== AIM OF THE EXERCISE ==
Filter the entries beneath this task, copying only the lines that hold the word "background".

::::::::

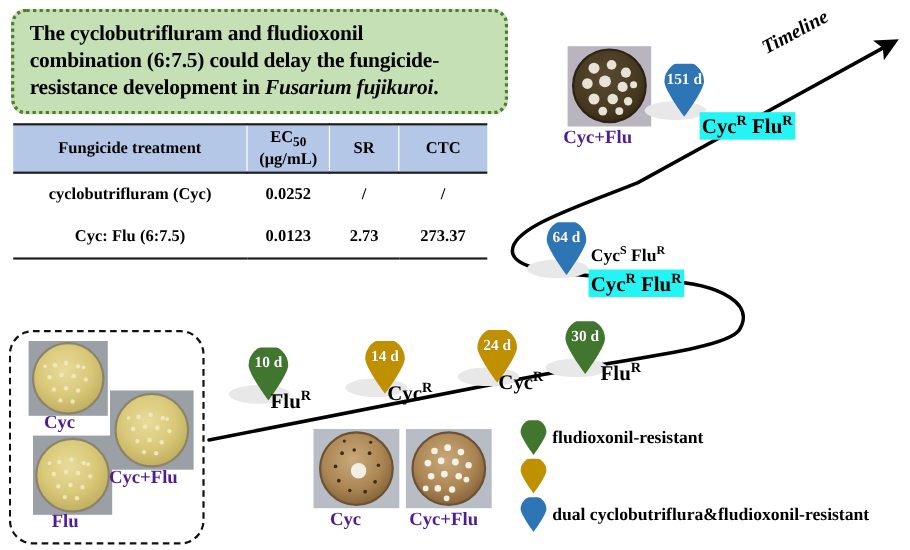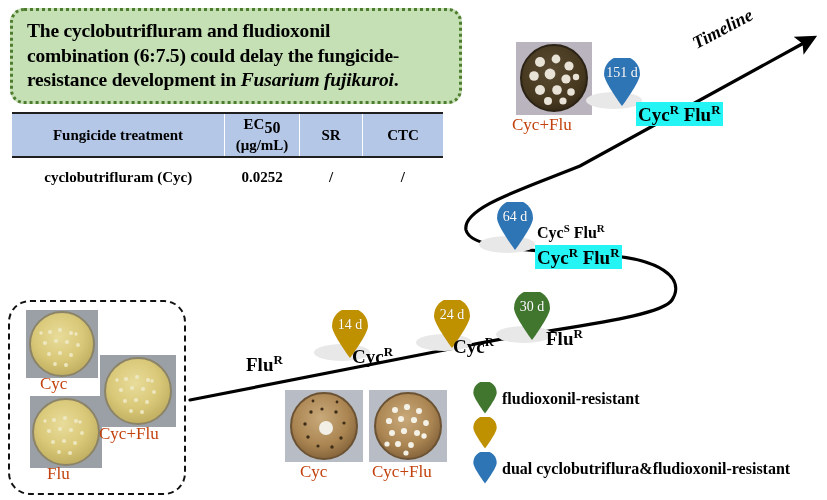--- a/index.html
+++ b/index.html
@@ -39,50 +39,50 @@
     background:#b4c7e7;height:42px;vertical-align:middle;
     border-left:1px solid #ffffff;border-right:1px solid #ffffff;
   }
   .thead-row th:first-child{border-left:none;}
   .thead-row th:last-child{border-right:none;}
   #table-wrap .rule-top{border-top:2.5px solid #1f1f1f;}
   #table-wrap .rule-mid{border-bottom:2px solid #1f1f1f;}
   #table-wrap .rule-bot{border-bottom:2.5px solid #1f1f1f;}
   .body-row td{height:38px;vertical-align:middle;font-size:15px;}
   .c-blue{color:#2072b8;}
-  .sub{font-size:16px;vertical-align:sub;text-align:right;}
+  .sub{font-size:12px;vertical-align:sub;text-align:right;}
   .hdr-small{font-size:14px;}
 
   
   .pin{position:absolute;width:40px;height:52px;}
   .pin .shadow{
     position:absolute;left:-16px;top:34px;width:56px;height:17px;
     background:#e8e8e8;border-radius:50%;
   }
   .pin .drop{
     position:absolute;left:0;top:0;width:40px;height:48px;
   }
   .pin .lbl{
     position:absolute;left:0;top:7px;width:40px;text-align:center;
-    color:#ffffff;font-weight:normal;font-size:14px;
+    color:#ffffff;font-weight:bold;font-size:14px;
     font-family:"Liberation Serif", serif;
     text-shadow:0 0 1px rgba(0,0,0,.25);
   }
   .pin.small{width:26px;height:34px;}
   .pin.small .drop{width:26px;height:32px;}
 
   
   .ann{
     position:absolute;font-weight:bold;color:#000;
     font-family:"Liberation Serif", serif;white-space:nowrap;
   }
   .ann sup{font-size:.68em;font-weight:bold;}
   .hl{background:#25f4f4;padding:0 2px;}
   .cap{
-    position:absolute;font-weight:normal;color:#c2410c;
+    position:absolute;font-weight:bold;color:#4c1d95;
     font-family:"Liberation Serif", serif;white-space:nowrap;
   }
 
   
   #dish-panel{
     position:absolute;left:8px;top:300px;width:178px;height:195px;
     border:2.5px dashed #111;border-radius:22px;box-sizing:border-box;
   }
 
   
@@ -144,20 +144,26 @@
           </th>
         </tr>
       </thead>
       <tbody>
         <tr class="body-row">
           <td>cyclobutrifluram (Cyc)</td>
           <td>0.0252</td>
           <td>/</td>
           <td>/</td>
         </tr>
+        <tr class="body-row rule-bot">
+          <td>Cyc: Flu (6:7.5)</td>
+          <td>0.0123</td>
+          <td class="c-blue">2.73</td>
+          <td class="c-blue">273.37</td>
+        </tr>
       </tbody>
     </table>
   </div>
 
   <div id="dish-panel"></div>
 
   <svg width="827" height="500" style="position:absolute;left:0;top:0;pointer-events:none;">
     <defs>
       <radialGradient id="agarY" cx="45%" cy="38%" r="68%">
         <stop offset="0%" stop-color="#e8dc9a"></stop>
@@ -302,20 +308,27 @@
 
   <div class="cap" style="left:40px;top:374px;font-size:17px;">Cyc</div>
   <div class="cap" style="left:47px;top:464px;font-size:17px;">Flu</div>
   <div class="cap" style="left:99px;top:424px;font-size:17px;">Cyc+Flu</div>
 
   <div class="cap" style="left:300px;top:462px;font-size:17px;">Cyc</div>
   <div class="cap" style="left:372px;top:462px;font-size:17px;">Cyc+Flu</div>
 
   <div class="cap" style="left:512px;top:115px;font-size:17px;">Cyc+Flu</div>
 
+  <div class="pin" style="left:224px;top:316px;">
+    <div class="shadow"></div>
+    <svg class="drop" viewBox="0 0 40 48">
+      <path d="M20 48 C20 48 2 24 2 16 A18 18 0 1 1 38 16 C38 24 20 48 20 48 Z" fill="#41762f"></path>
+    </svg>
+    <div class="lbl">10 d</div>
+  </div>
   <div class="ann" style="left:246px;top:352px;font-size:19px;">
     <span>Flu</span><sup>R</sup>
   </div>
 
   <div class="pin" style="left:330px;top:310px;">
     <div class="shadow"></div>
     <svg class="drop" viewBox="0 0 40 48">
       <path d="M20 48 C20 48 2 24 2 16 A18 18 0 1 1 38 16 C38 24 20 48 20 48 Z" fill="#bf9000"></path>
     </svg>
     <div class="lbl">14 d</div>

::::::::

== WRITTEN ANSWER ==
     background:#b4c7e7;height:42px;vertical-align:middle;
     background:#e8e8e8;border-radius:50%;
   .hl{background:#25f4f4;padding:0 2px;}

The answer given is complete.